Structured diff data
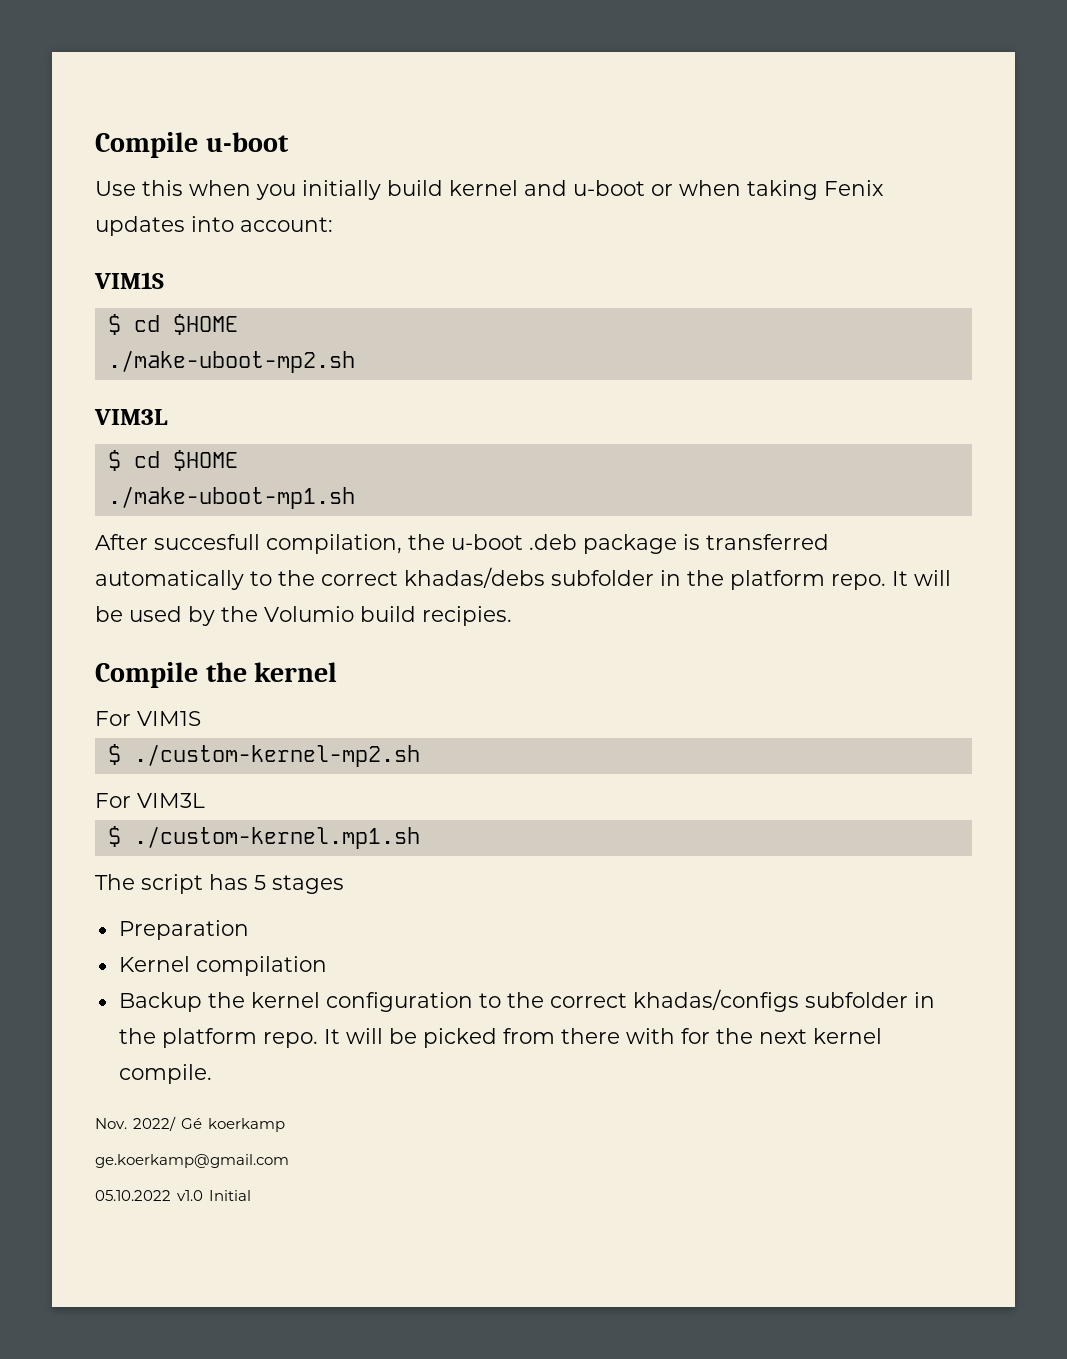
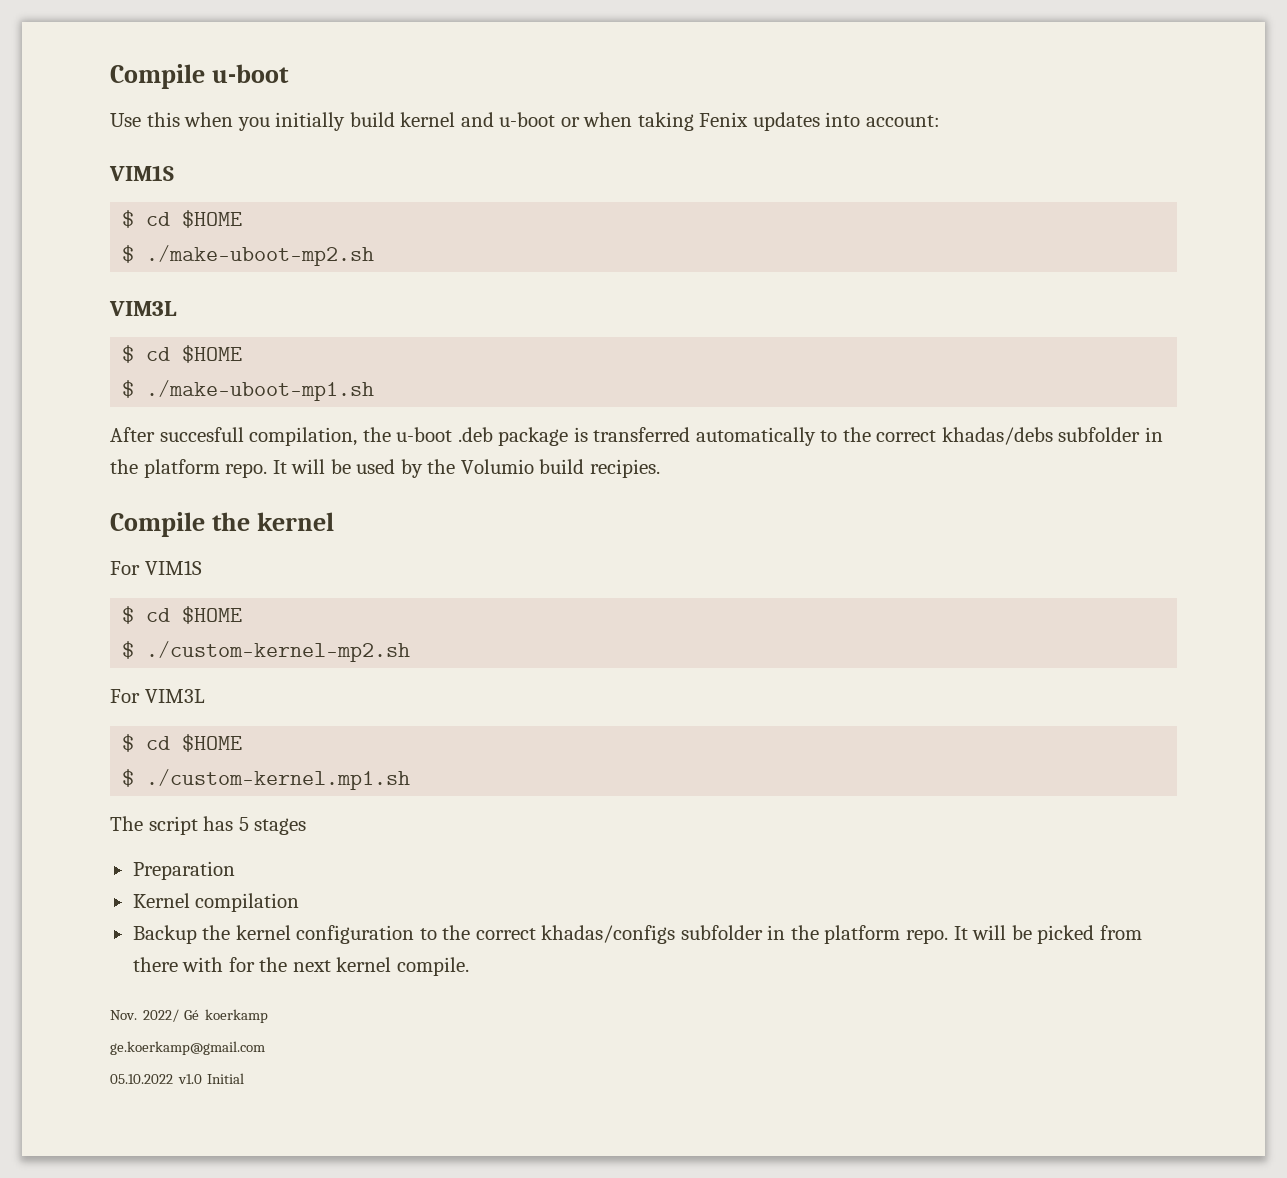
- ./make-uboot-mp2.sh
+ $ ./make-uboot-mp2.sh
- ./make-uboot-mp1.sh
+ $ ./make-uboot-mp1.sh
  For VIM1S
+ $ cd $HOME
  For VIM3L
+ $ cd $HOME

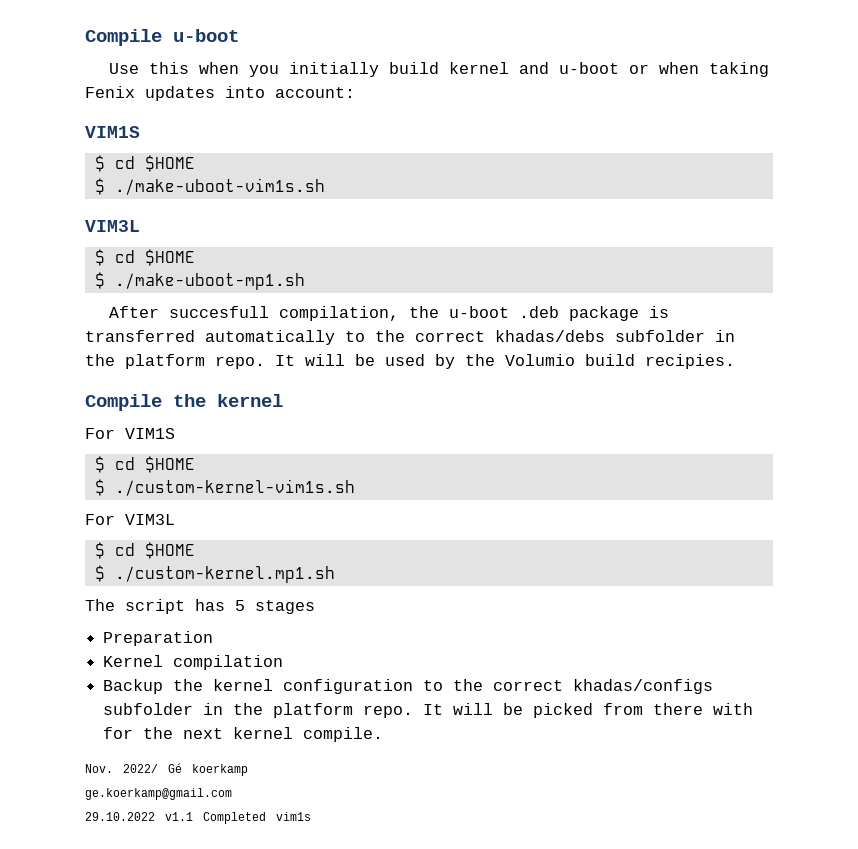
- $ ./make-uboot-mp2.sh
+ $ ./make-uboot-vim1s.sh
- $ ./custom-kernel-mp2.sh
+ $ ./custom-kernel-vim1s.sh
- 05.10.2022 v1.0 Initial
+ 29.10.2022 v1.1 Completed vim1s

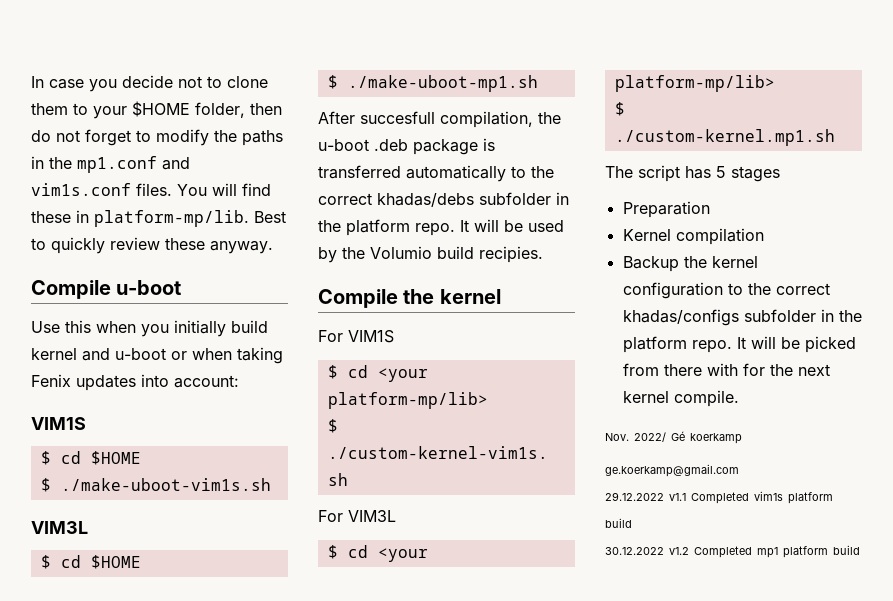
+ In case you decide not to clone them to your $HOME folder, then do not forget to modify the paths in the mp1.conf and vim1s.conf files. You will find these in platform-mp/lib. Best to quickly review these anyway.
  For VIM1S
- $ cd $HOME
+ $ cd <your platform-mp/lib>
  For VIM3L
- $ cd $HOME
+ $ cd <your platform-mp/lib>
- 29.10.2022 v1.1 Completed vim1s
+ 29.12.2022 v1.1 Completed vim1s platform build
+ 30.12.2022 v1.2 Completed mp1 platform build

EXERCISE AIM — You need to copy every entry exactly, taking out only the pictures.

EXERCISE ANSWER —
- ./make-uboot-mp2.sh
+ $ ./make-uboot-mp2.sh
- ./make-uboot-mp1.sh
+ $ ./make-uboot-mp1.sh
  For VIM1S
+ $ cd $HOME
  For VIM3L
+ $ cd $HOME

- $ ./make-uboot-mp2.sh
+ $ ./make-uboot-vim1s.sh
- $ ./custom-kernel-mp2.sh
+ $ ./custom-kernel-vim1s.sh
- 05.10.2022 v1.0 Initial
+ 29.10.2022 v1.1 Completed vim1s

+ In case you decide not to clone them to your $HOME folder, then do not forget to modify the paths in the mp1.conf and vim1s.conf files. You will find these in platform-mp/lib. Best to quickly review these anyway.
  For VIM1S
- $ cd $HOME
+ $ cd <your platform-mp/lib>
  For VIM3L
- $ cd $HOME
+ $ cd <your platform-mp/lib>
- 29.10.2022 v1.1 Completed vim1s
+ 29.12.2022 v1.1 Completed vim1s platform build
+ 30.12.2022 v1.2 Completed mp1 platform build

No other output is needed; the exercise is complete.